# Preprocessing Workflow


🎯 This exercice will take you through the preprocessing workflow. Step by step, feature by feature, you will investigate the dataset and take preprocessing decisions accordingly.

👇 Download the `ML_Houses_dataset.csv` [here](https://wagon-public-datasets.s3.amazonaws.com/Machine%20Learning%20Datasets/ML_Houses_dataset.csv) and place it in the `data` folder. Then, run the code below to load the dataset and features you will be working with.

In [None]:
## YOUR CODE HERE

👉 Take the time to do a preliminary investigation of the features by reading the dataset description available [here](https://wagon-public-datasets.s3.amazonaws.com/Machine%20Learning%20Datasets/ML_Houses_dataset_description.txt). Make sure to use refer to it throughout the day.

# Duplicates

ℹ️ Duplicates in datasets can cause data leakage. It is important to locate and remove any meaningless duplicates.

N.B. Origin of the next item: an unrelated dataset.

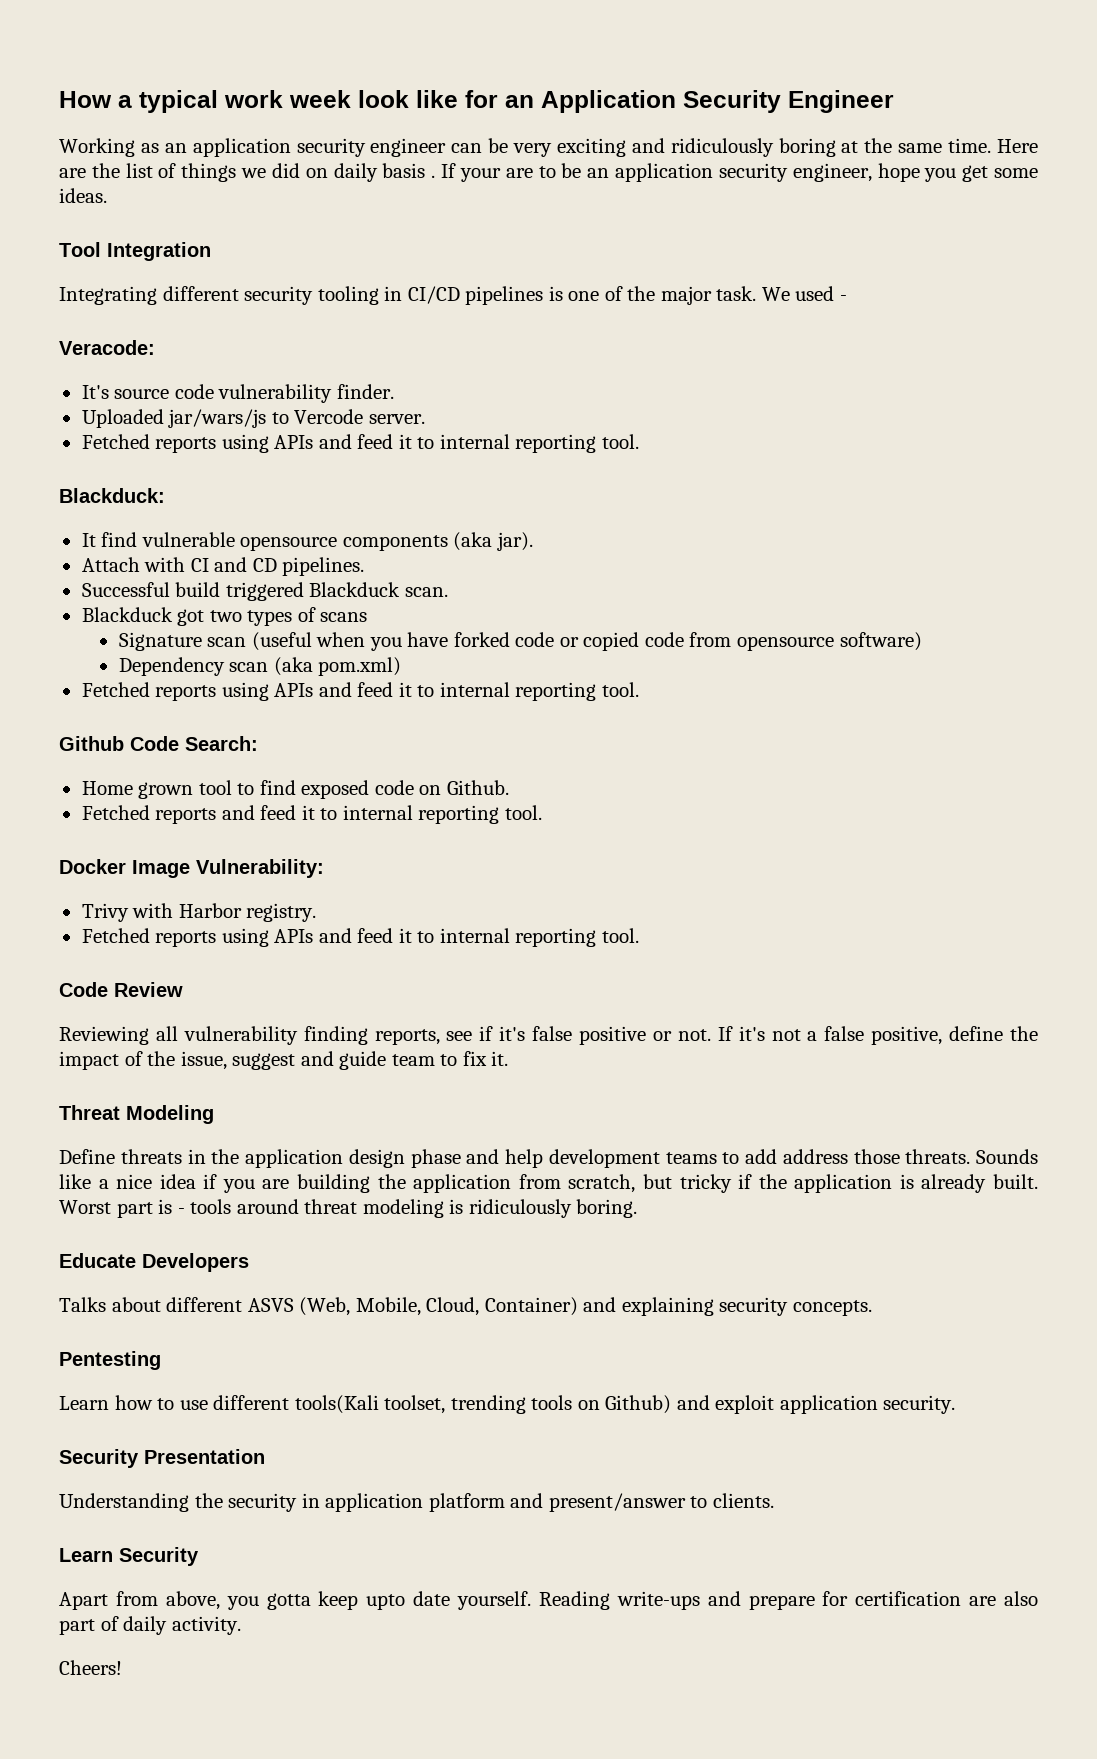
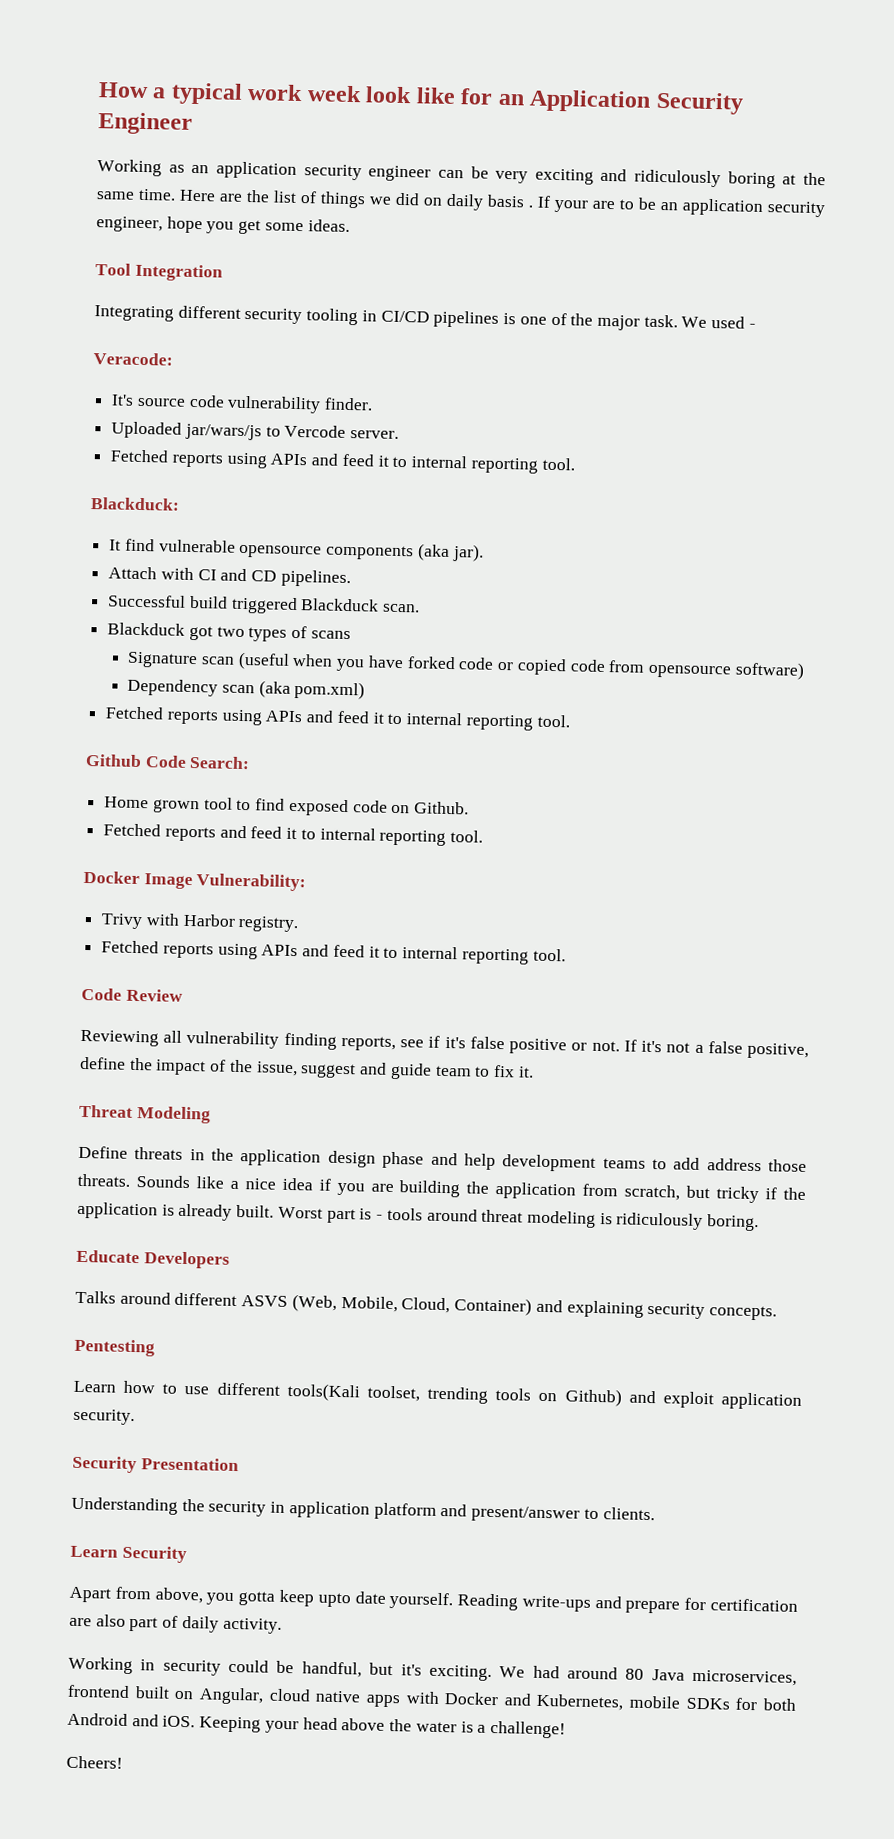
- Talks about different ASVS (Web, Mobile, Cloud, Container) and explaining security concepts.
+ Talks around different ASVS (Web, Mobile, Cloud, Container) and explaining security concepts.
+ Working in security could be handful, but it's exciting. We had around 80 Java microservices, frontend built on Angular, cloud native apps with Docker and Kubernetes, mobile SDKs for both Android and iOS. Keeping your head above the water is a challenge!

❓ How many duplicated rows are there in the dataset? Save your answer under variable name `duplicate_count`.

In [None]:
## YOUR CODE HERE

👇 Remove the duplicates from the dataset. Overwite the dataframe `data`.

In [None]:
## YOUR CODE HERE

### ☑️ Test your code

In [None]:
from nbresult import ChallengeResult

result = ChallengeResult('duplicates',
                         duplicates = duplicate_count,
                         dataset = data
)

result.write()
print(result.check())

# Missing data

👇 Print out the percentage of missing values for all columns of the dataframe.

In [None]:
## YOUR CODE HERE

## `GarageFinish`

👇 Investigate the missing values in `GarageFinish`. Then, chose one of the following solutions:

1. Drop the column entirely
2. Impute the column median using Sklearn's `SimpleImputer`
3. Preserve the NaNs and replace by actual meaning

Make changes effective in the dataframe `data`.

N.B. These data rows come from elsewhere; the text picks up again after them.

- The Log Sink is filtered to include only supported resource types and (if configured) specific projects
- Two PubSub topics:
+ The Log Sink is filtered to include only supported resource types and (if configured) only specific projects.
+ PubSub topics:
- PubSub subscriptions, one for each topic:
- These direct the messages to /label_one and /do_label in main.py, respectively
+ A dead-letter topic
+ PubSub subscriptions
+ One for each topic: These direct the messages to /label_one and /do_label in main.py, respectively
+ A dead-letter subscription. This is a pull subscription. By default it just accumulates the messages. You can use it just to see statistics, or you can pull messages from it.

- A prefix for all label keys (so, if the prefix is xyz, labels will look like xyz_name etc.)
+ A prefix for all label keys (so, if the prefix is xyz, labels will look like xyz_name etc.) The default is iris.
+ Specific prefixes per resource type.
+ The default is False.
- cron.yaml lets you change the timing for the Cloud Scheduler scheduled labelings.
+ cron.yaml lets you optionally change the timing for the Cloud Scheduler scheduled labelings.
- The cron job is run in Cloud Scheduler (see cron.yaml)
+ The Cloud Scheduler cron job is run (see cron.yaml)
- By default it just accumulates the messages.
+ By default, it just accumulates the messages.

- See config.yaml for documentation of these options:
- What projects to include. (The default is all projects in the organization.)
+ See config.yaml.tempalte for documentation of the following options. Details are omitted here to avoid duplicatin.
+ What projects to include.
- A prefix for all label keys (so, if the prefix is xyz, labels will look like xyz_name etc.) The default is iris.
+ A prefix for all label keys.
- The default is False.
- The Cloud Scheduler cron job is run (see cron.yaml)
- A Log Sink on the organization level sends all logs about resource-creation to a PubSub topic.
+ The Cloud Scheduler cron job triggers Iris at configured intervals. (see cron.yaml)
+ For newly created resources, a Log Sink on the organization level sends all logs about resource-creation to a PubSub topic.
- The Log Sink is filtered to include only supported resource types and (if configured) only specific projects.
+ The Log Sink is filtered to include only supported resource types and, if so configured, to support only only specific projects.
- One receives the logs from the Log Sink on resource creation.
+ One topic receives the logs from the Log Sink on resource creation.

ℹ️ According to the dataset description, the missing values in `GarageFinish` represent a house having no garage. They need to be encoded as such.

In [None]:
## YOUR CODE HERE

## `RoofSurface`

👇 Investigate the missing values in `RoofSurface`. Then, chose one of the following solutions:

1. Drop the column entirely
2. Impute the column median using Sklearn's `SimpleImputer`
3. Preserve the NaNs and replace by actual meaning

Make changes effective in the dataframe `data`.

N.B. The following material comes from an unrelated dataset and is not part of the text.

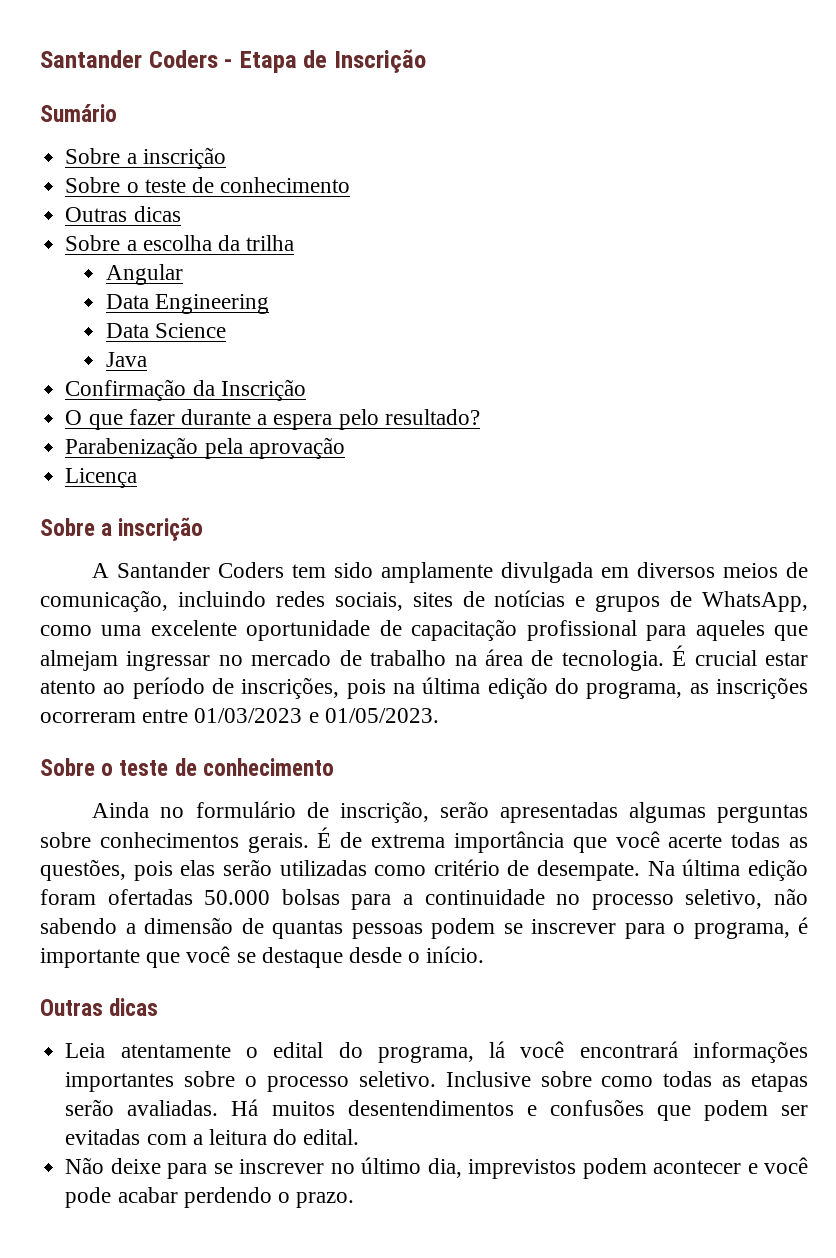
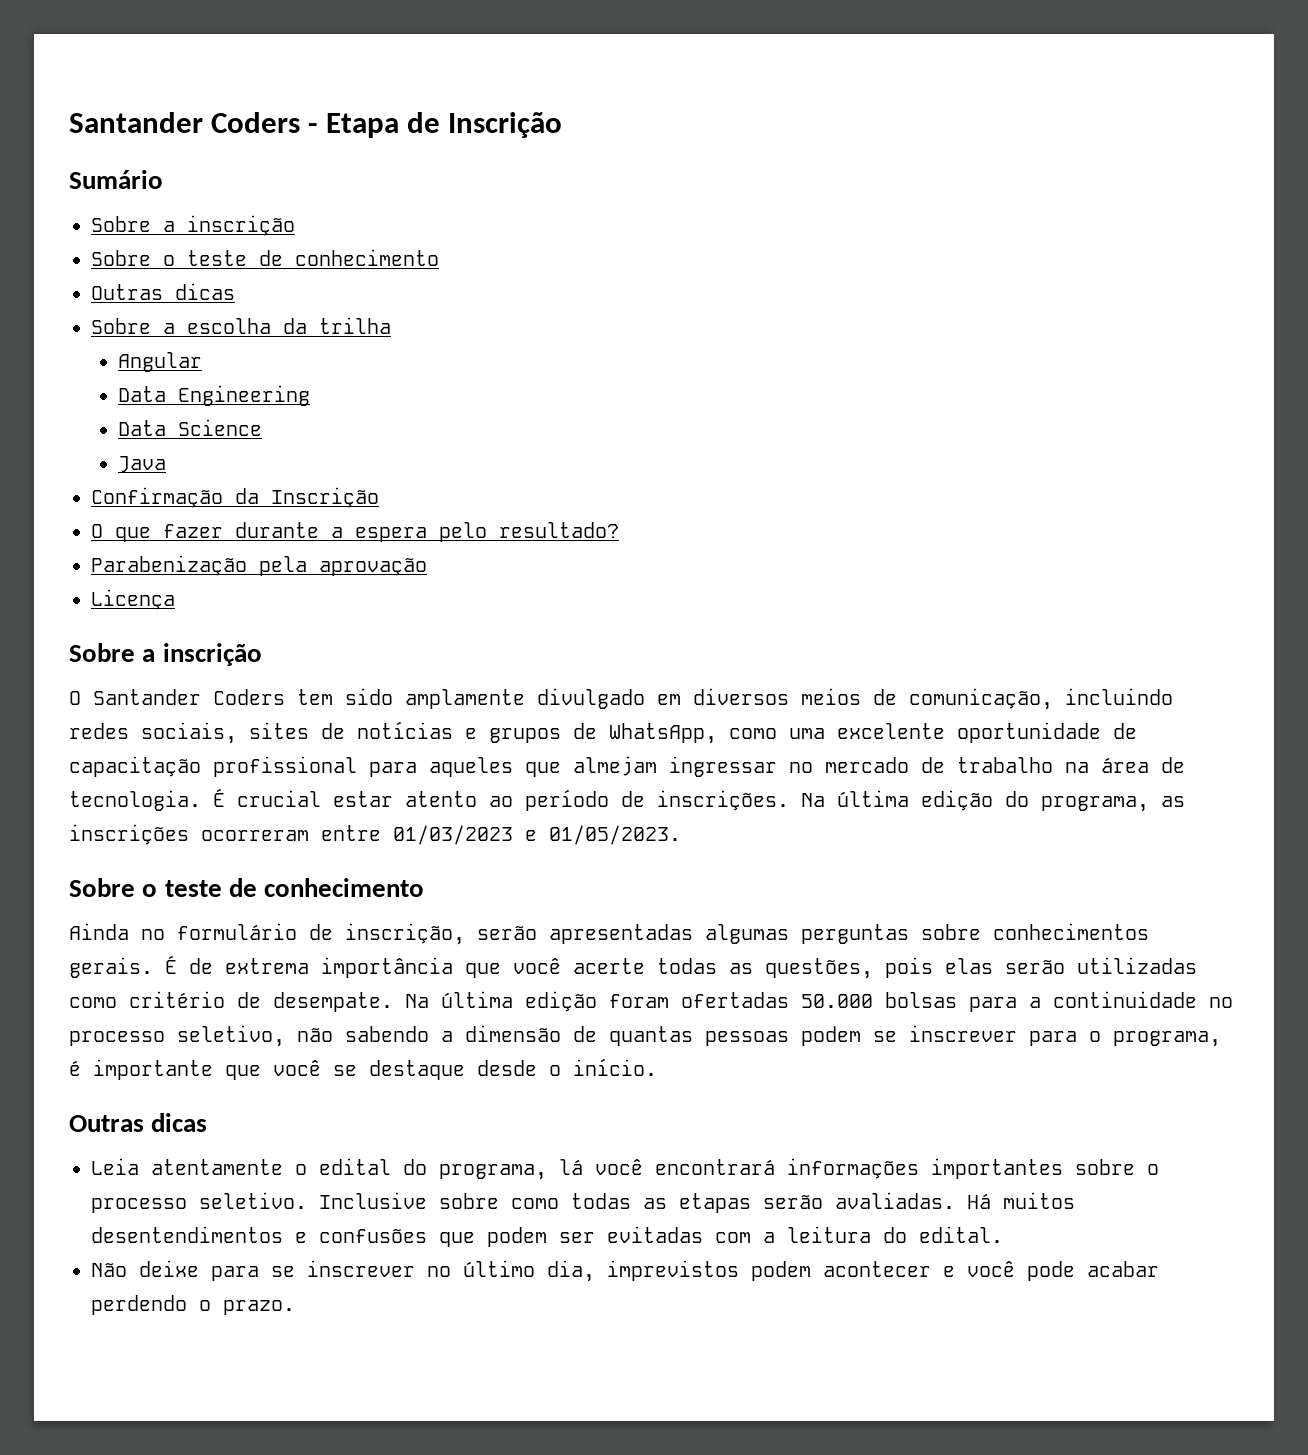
- A Santander Coders tem sido amplamente divulgada em diversos meios de comunicação, incluindo redes sociais, sites de notícias e grupos de WhatsApp, como uma excelente oportunidade de capacitação profissional para aqueles que almejam ingressar no mercado de trabalho na área de tecnologia.
+ O Santander Coders tem sido amplamente divulgado em diversos meios de comunicação, incluindo redes sociais, sites de notícias e grupos de WhatsApp, como uma excelente oportunidade de capacitação profissional para aqueles que almejam ingressar no mercado de trabalho na área de tecnologia.
- É crucial estar atento ao período de inscrições, pois na última edição do programa, as inscrições ocorreram entre 01/03/2023 e 01/05/2023.
+ É crucial estar atento ao período de inscrições. Na última edição do programa, as inscrições ocorreram entre 01/03/2023 e 01/05/2023.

ℹ️ `RoofSurface` has a few missing values that can be imputed by the median value.

In [None]:
## YOUR CODE HERE

👇 When you are done, print out the percentage of missing values for the entire dataframe.

In [None]:
## YOUR CODE HERE

⚠️ Be careful: not all missing values are represented `np.nans`, and python's `isnull()` only detects `np.nans` ⚠️

## `ChimneyStyle`

👇 Investigate the missing values in `ChimneyStyle`. Then, chose one of the following solutions:

1. Drop the column entirely
2. Impute the column median
3. Preserve the NaNs and replace by actual meaning

Make changes effective in the dataframe `data`.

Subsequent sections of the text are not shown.